- **Aim of the exercise**
Using the records below, transcribe exactly only the lines from the one with "-468,7 +468,7 @@" through the end, both included, and drop every picture.

### Source data

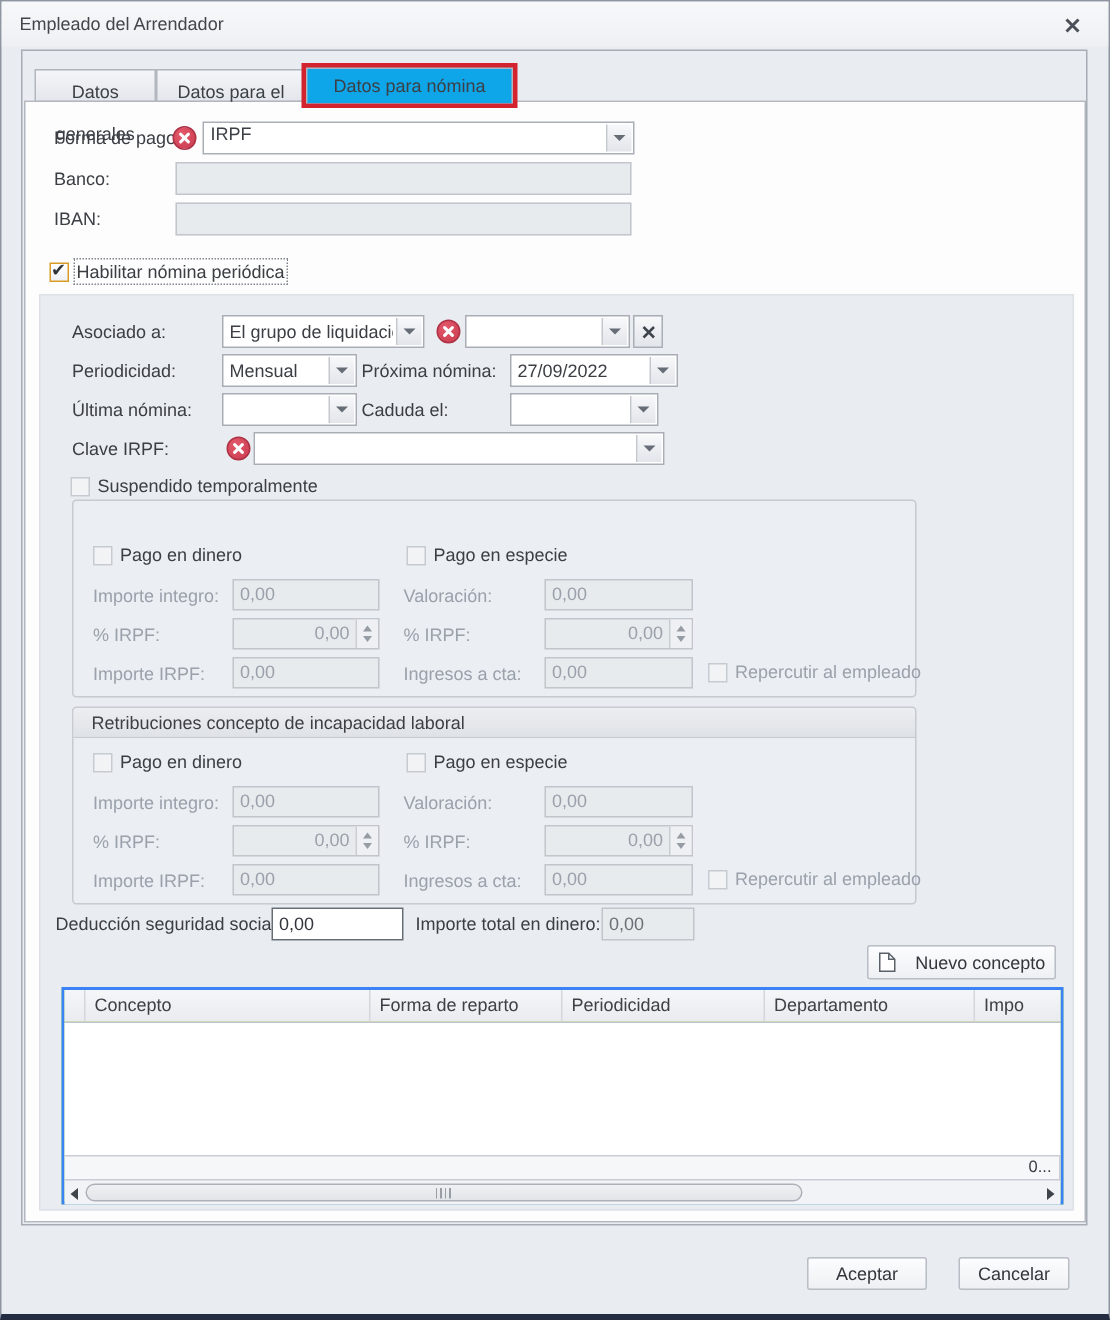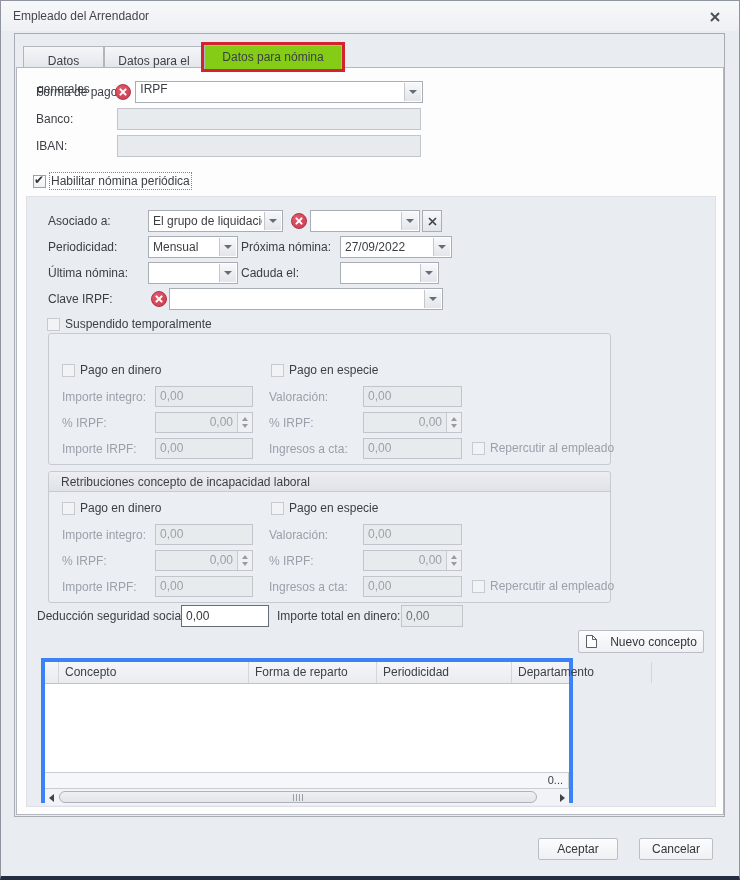--- a/index.html
+++ b/index.html
@@ -20,7 +20,7 @@
     border:1px solid #a6abb4; }
   .tab { position:absolute; text-align:center; color:#3c4046;
     background:linear-gradient(#f5f6f8,#e3e6eb); border:1px solid #b2b7bf; line-height:28px; z-index:2; }
-  .tab.active { background:#84cc16; border-bottom:none; z-index:3; line-height:23px; }
+  .tab.active { background:#0ea5e9; border-bottom:none; z-index:3; line-height:23px; }
   .annot { position:absolute; border:3px solid #d2232e; z-index:6; pointer-events:none; }
   .page { position:absolute; left:15px; top:66px; width:708px; height:748px;
     background:#fdfdfe; border:1px solid #b3b8c0; z-index:1; }

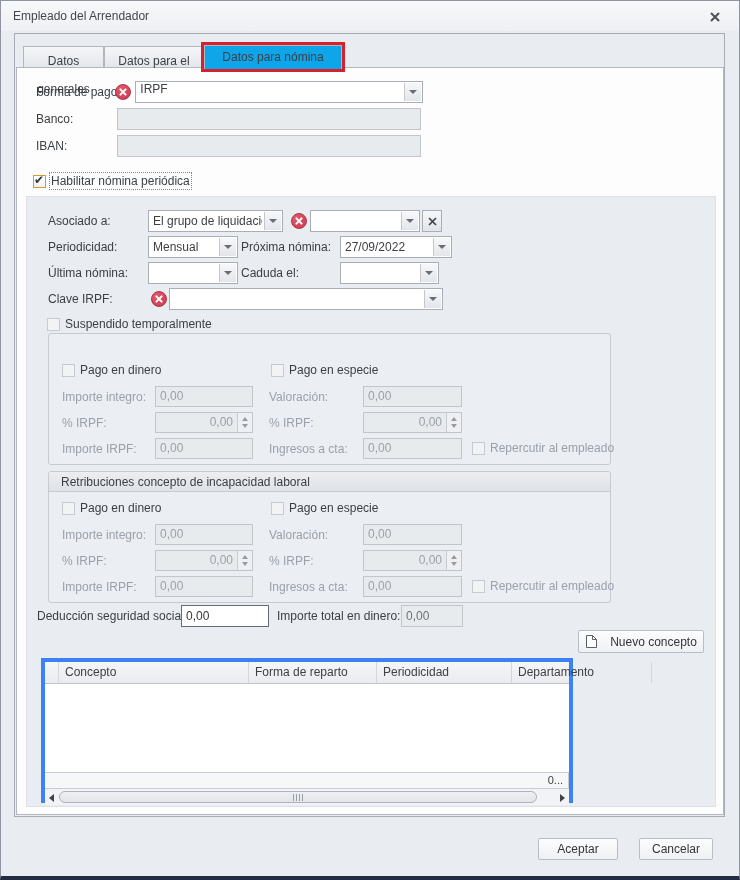--- a/index.html
+++ b/index.html
@@ -73,8 +73,8 @@
   .btn { position:absolute; background:linear-gradient(#fcfdfe,#eef0f3);
     border:1px solid #b9bec6; border-radius:2px; color:#33363b; text-align:center;
     display:flex; align-items:center; justify-content:center; gap:12px; cursor:default; }
-  .table { position:absolute; left:14px; top:461px; width:532px; height:145px;
-    border:4px solid #3b82f6; background:#bef264; }
+  .table { position:absolute; left:14px; top:461px; width:668px; height:145px;
+    border:2px solid #3b82f6; background:#bef264; }
   .thead { display:flex; height:22px; background:linear-gradient(#f5f6f8,#e9ebef);
     border-bottom:1px solid #bfc3ca; }
   .th { border-right:1px solid #d3d6db; line-height:21px; padding-left:6px; color:#3d4046;

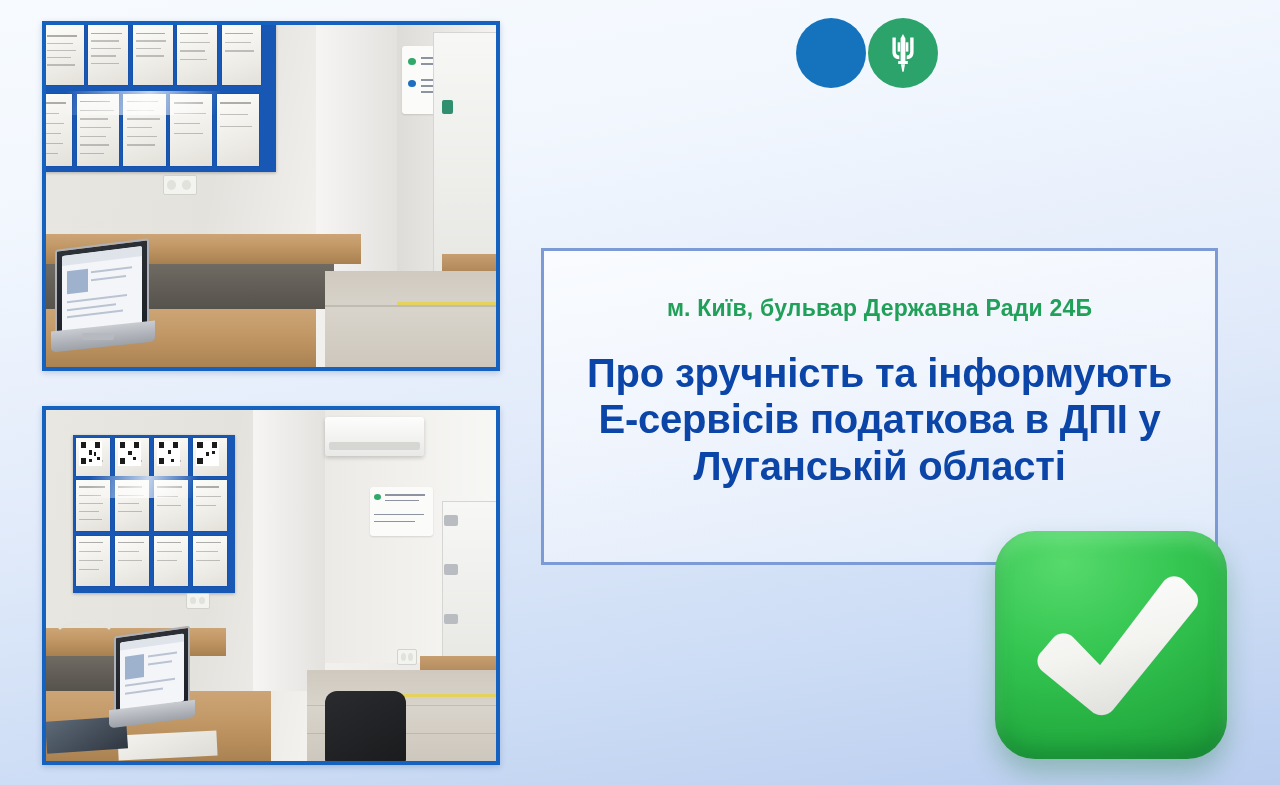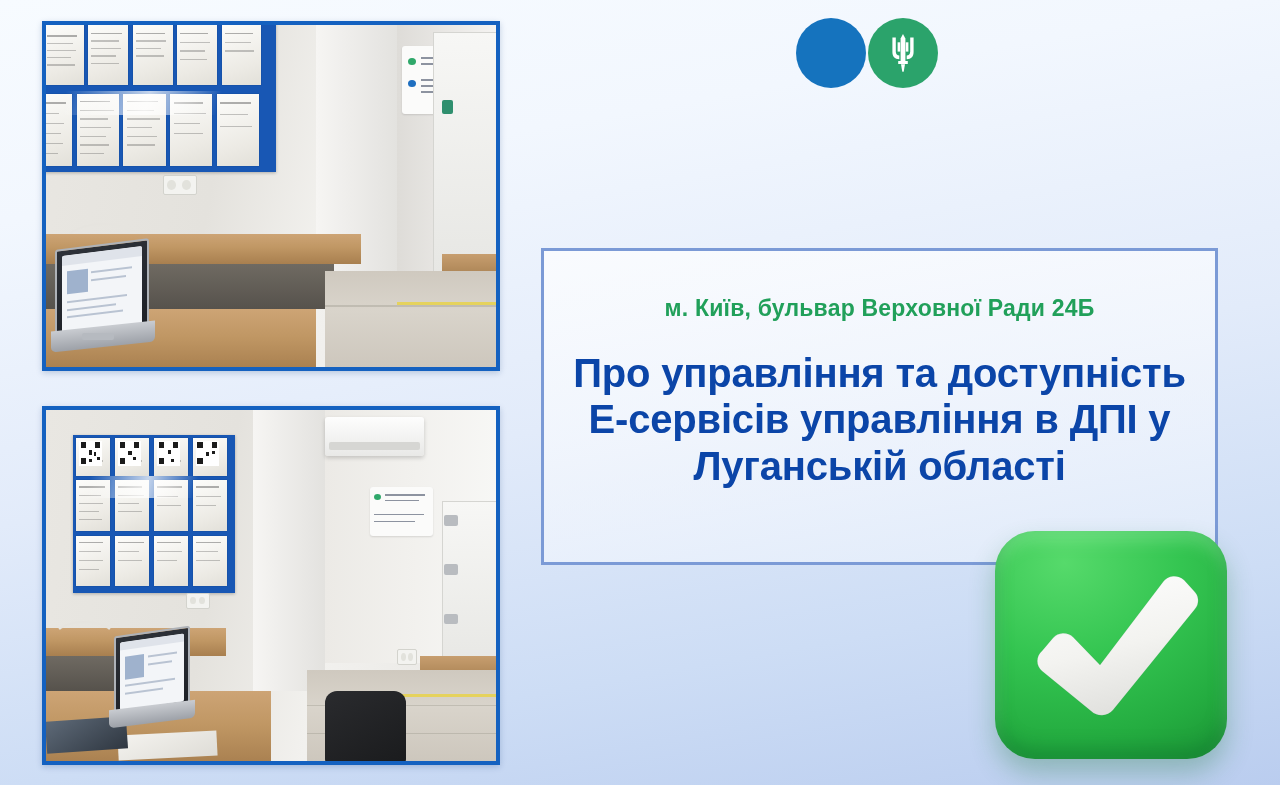--- a/index.html
+++ b/index.html
@@ -466,7 +466,7 @@
 
 
   <div class="textbox"></div>
-  <div class="addr">м. Київ, бульвар Верховної Ради 24Б</div>
+  <div class="addr">м. Київ, бульвар Державна Ради 24Б</div>
   <div class="headline">
     <div>Про управління та доступність</div>
     <div>Е-сервісів управління в ДПІ у</div>

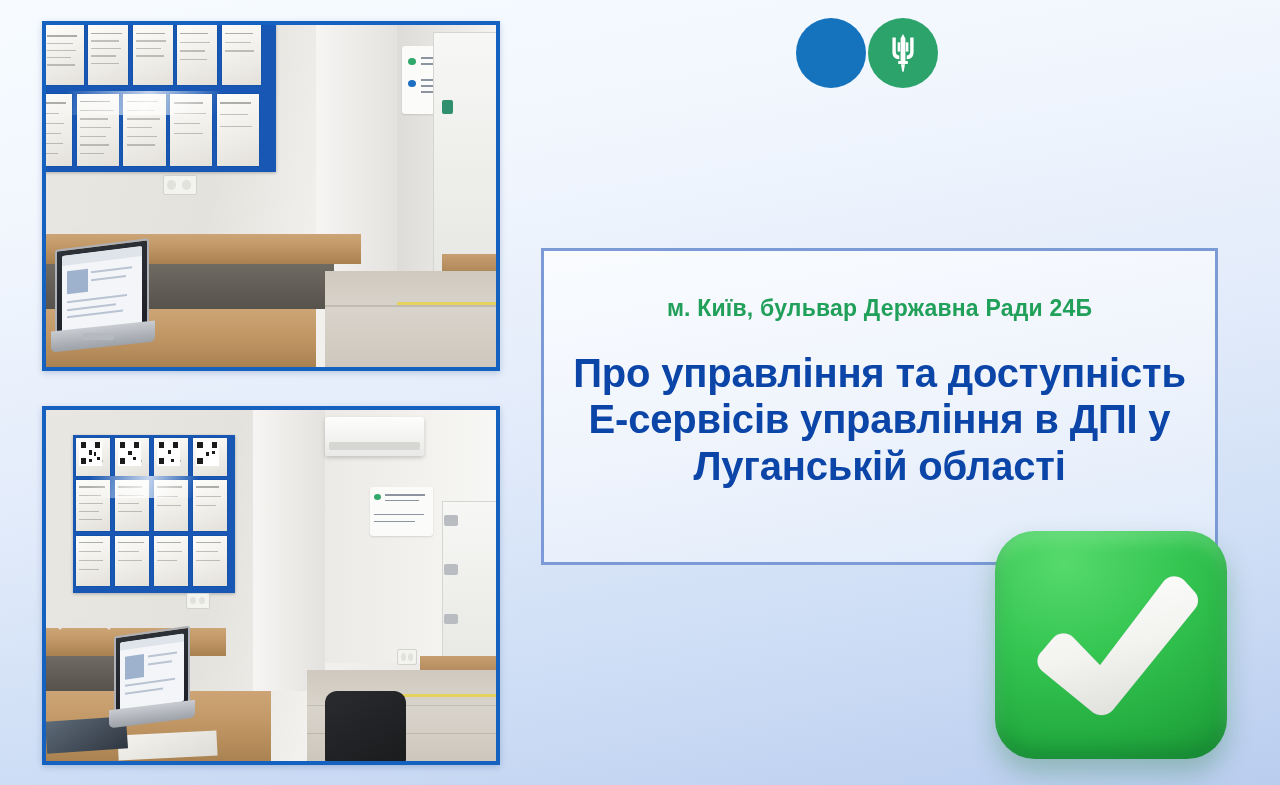--- a/index.html
+++ b/index.html
@@ -468,7 +468,7 @@
   <div class="textbox"></div>
   <div class="addr">м. Київ, бульвар Державна Ради 24Б</div>
   <div class="headline">
-    <div>Про управління та доступність</div>
+    <div>Про зручність та інформують</div>
     <div>Е-сервісів управління в ДПІ у</div>
     <div>Луганській області</div>
   </div>

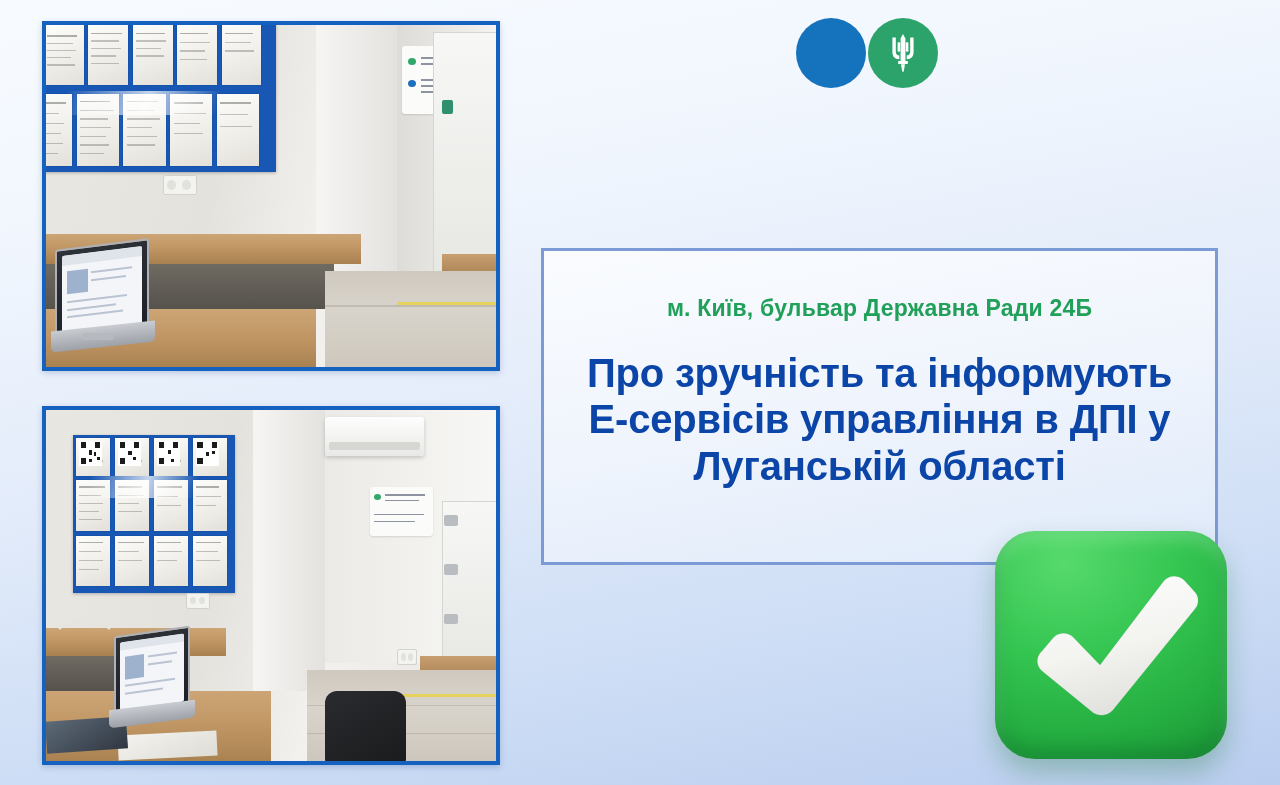--- a/index.html
+++ b/index.html
@@ -469,7 +469,7 @@
   <div class="addr">м. Київ, бульвар Державна Ради 24Б</div>
   <div class="headline">
     <div>Про зручність та інформують</div>
-    <div>Е-сервісів управління в ДПІ у</div>
+    <div>Е-сервісів податкова в ДПІ у</div>
     <div>Луганській області</div>
   </div>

######

- **Response area**
@@ -468,7 +468,7 @@
   <div class="textbox"></div>
   <div class="addr">м. Київ, бульвар Державна Ради 24Б</div>
   <div class="headline">
-    <div>Про управління та доступність</div>
+    <div>Про зручність та інформують</div>
     <div>Е-сервісів управління в ДПІ у</div>
     <div>Луганській області</div>
   </div>

--- a/index.html
+++ b/index.html
@@ -469,7 +469,7 @@
   <div class="addr">м. Київ, бульвар Державна Ради 24Б</div>
   <div class="headline">
     <div>Про зручність та інформують</div>
-    <div>Е-сервісів управління в ДПІ у</div>
+    <div>Е-сервісів податкова в ДПІ у</div>
     <div>Луганській області</div>
   </div>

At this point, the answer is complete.